Whereas a landscape painting, portrait or still life might appear to be a moment
immortalised in a single image, but it is in fact the culmination of days, weeks and in
the case of many artists (Cezanne, Monet, Van Gogh, Gauguin and Hockney), years
of looking at a single subject.
It is a result of vast quantities of stored information, experience, jottings and spatial
sensitivity that has eventually appeared in the colours, composition and atmosphere
of a final finished artwork.
For all his outspokenness David Hockney is a canny man. He twinkles when talking
about why he chose to tackle the English landscape, seeing it, I suspect, as an
opportunity to make another big splash: a great subject overlooked by most other
artists.
When people told him that the "landscape genre was worn out" he thought it illogical.

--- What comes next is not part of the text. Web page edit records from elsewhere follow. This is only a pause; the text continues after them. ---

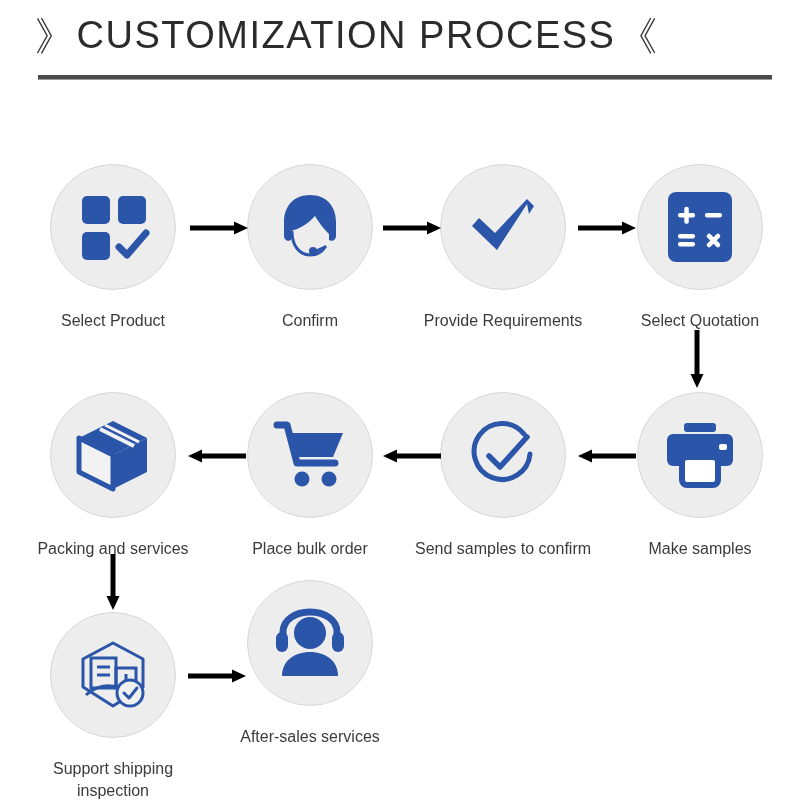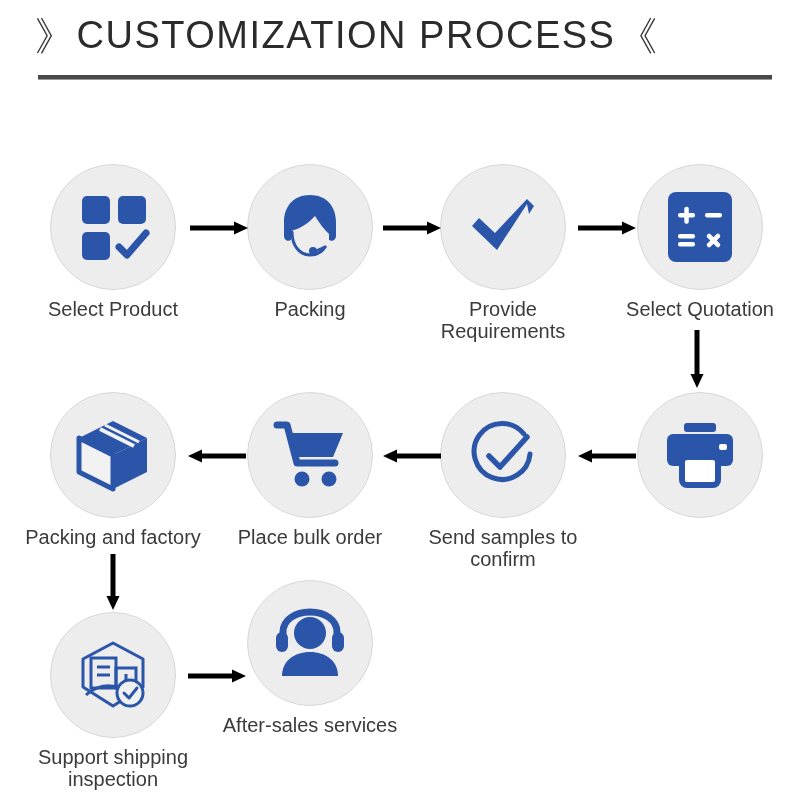--- a/index.html
+++ b/index.html
@@ -83,9 +83,9 @@
   }
   .node-circle svg { display: block; }
   .node-label {
-    margin-top: 8px;
+    margin-top: 20px;
     font-family: "Liberation Sans", sans-serif;
-    font-size: 20px;
+    font-size: 16px;
     color: #3b3b3b;
     line-height: 22px;
     white-space: pre-line;

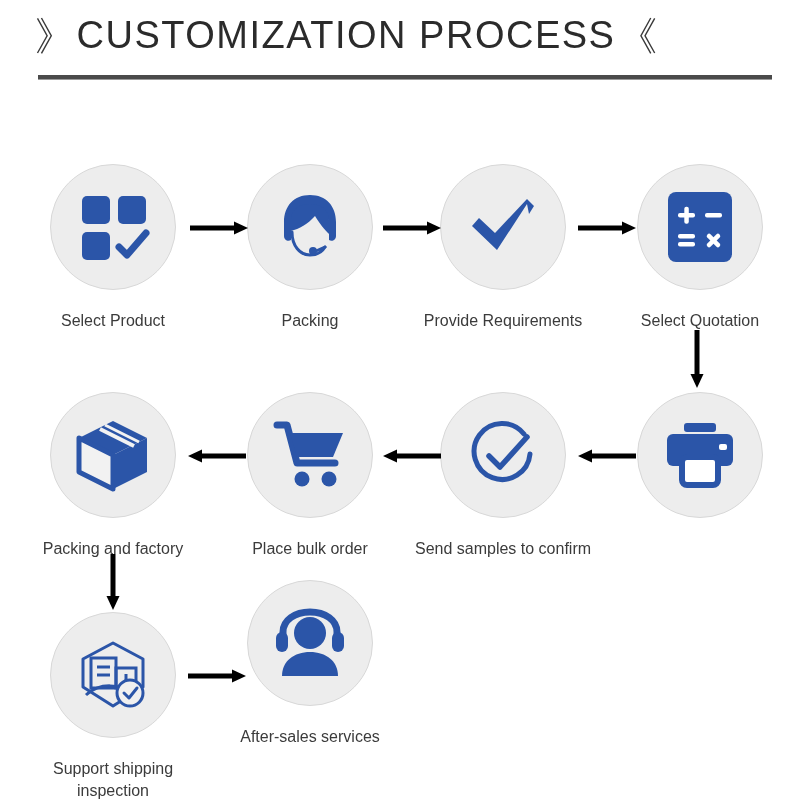--- a/index.html
+++ b/index.html
@@ -137,7 +137,7 @@
         <circle cx="41" cy="62" r="4" fill="#2B55A8"></circle>
       </svg>
     </div>
-    <div class="node-label">Packing</div>
+    <div class="node-label">Confirm</div>
   </div>
 
   <div class="node" style="left:503px; top:164px;">

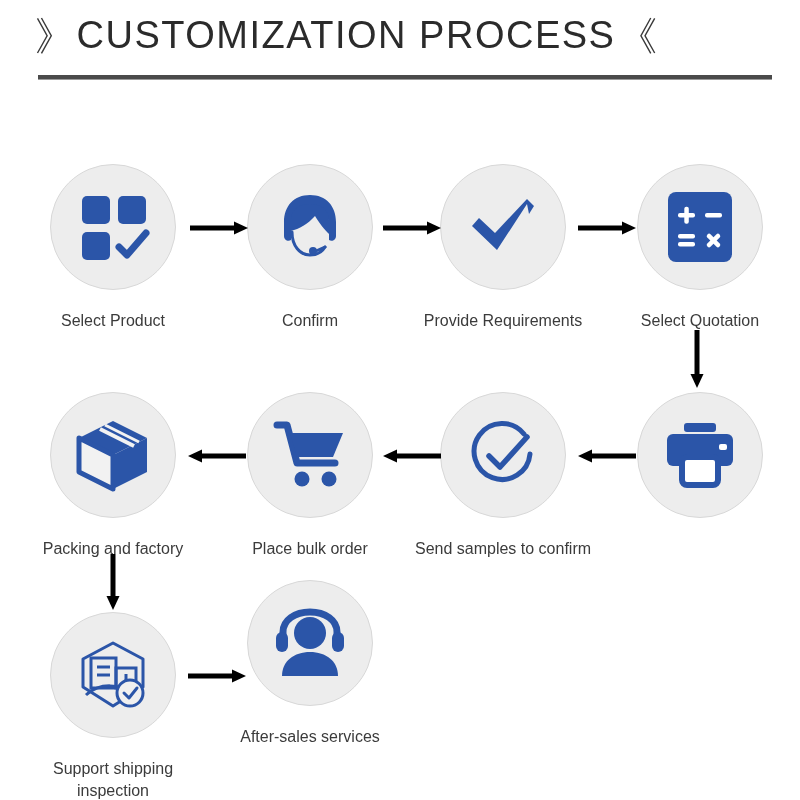--- a/index.html
+++ b/index.html
@@ -210,7 +210,7 @@
         <path d="M31 9 L65 26" stroke="#f2f2f2" stroke-width="3"></path>
       </svg>
     </div>
-    <div class="node-label">Packing and factory</div>
+    <div class="node-label">Packing and services</div>
   </div>
 
   <div class="node" style="left:113px; top:612px;">

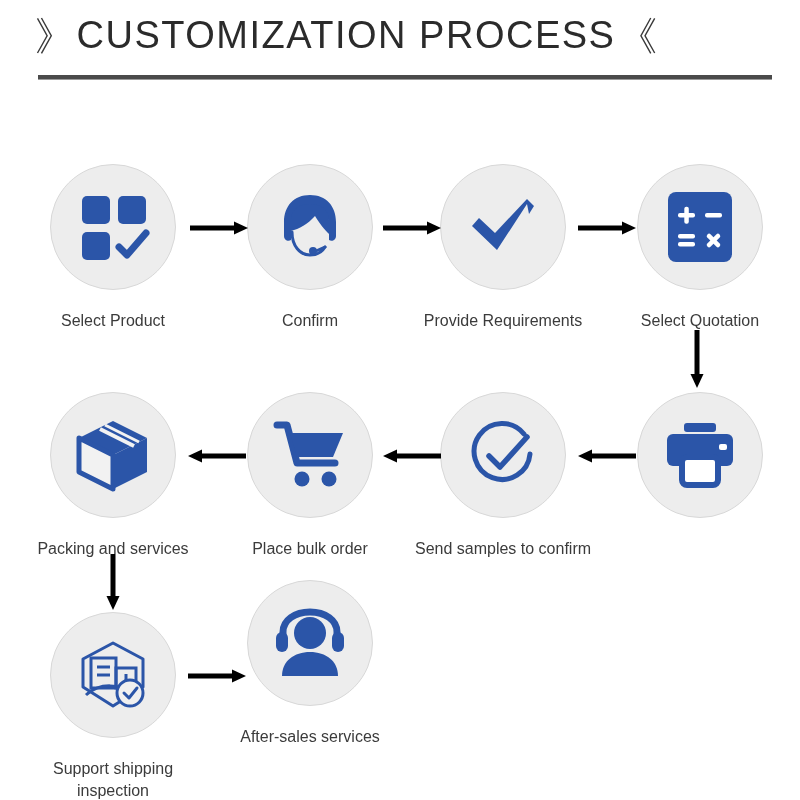--- a/index.html
+++ b/index.html
@@ -176,6 +176,7 @@
         <rect x="20" y="36" width="36" height="28" rx="5" fill="#ffffff" stroke="#2B55A8" stroke-width="6"></rect>
       </svg>
     </div>
+    <div class="node-label">Make samples</div>
   </div>
 
   <div class="node" style="left:503px; top:392px;">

"The way of looking at it [the landscape] might be worn out, but the landscape can't
be," he said. "It needs re-looking at…[to] look at it afresh."

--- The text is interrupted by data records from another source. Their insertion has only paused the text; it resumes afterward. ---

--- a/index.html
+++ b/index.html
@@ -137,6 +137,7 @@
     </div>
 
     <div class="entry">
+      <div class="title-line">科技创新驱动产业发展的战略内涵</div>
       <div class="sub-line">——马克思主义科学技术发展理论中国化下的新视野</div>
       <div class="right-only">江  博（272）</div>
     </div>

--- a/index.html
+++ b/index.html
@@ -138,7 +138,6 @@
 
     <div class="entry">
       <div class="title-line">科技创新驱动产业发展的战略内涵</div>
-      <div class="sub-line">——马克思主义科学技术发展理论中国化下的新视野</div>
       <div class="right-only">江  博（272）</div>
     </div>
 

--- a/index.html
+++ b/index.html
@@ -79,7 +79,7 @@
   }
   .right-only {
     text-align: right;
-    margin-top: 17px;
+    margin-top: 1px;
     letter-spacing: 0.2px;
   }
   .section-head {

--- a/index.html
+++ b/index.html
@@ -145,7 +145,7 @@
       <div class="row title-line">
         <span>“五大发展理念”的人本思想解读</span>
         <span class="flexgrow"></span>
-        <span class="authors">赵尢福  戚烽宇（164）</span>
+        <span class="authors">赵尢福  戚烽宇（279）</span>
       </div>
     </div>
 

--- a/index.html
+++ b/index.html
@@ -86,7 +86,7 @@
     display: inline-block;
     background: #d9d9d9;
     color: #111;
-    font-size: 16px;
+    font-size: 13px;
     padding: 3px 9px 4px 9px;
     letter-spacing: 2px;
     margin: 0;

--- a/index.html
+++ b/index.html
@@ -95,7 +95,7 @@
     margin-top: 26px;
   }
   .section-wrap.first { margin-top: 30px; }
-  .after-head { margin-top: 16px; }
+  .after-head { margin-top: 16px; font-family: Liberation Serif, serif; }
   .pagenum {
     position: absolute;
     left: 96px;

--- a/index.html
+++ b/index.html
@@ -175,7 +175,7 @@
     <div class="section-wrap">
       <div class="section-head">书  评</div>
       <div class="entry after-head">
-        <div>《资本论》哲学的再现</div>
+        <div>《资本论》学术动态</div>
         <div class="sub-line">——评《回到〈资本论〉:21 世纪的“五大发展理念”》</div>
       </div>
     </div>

Which is exactly what he has done. And it looks like Hockney on Yorkshire will be a
hit with the public as advance bookings are already at the upper end of the Royal Academy's expectations. But I wonder if the show will have a more lasting impact
than simply to re-assert the general feeling that the Bradford-born painter is the
country's greatest living artist.
I think it is possible that it could mark the moment - together with the Lucian Freud
exhibition that will be opening shortly at the nearby at the National Portrait Gallery -
when figurative art once again starts to become the dominant genre in the
contemporary exhibitions and displays mounted at the likes of Tate, Paris's
Pompidou and New York's Museum of Modern Art.
The paintings of urban Coventry by George Shaw were shortlisted for last year's
Turner Prize. He didn't win. But maybe this year will be different, and an artist who
produces landscapes or portraits or still lifes will carry the day?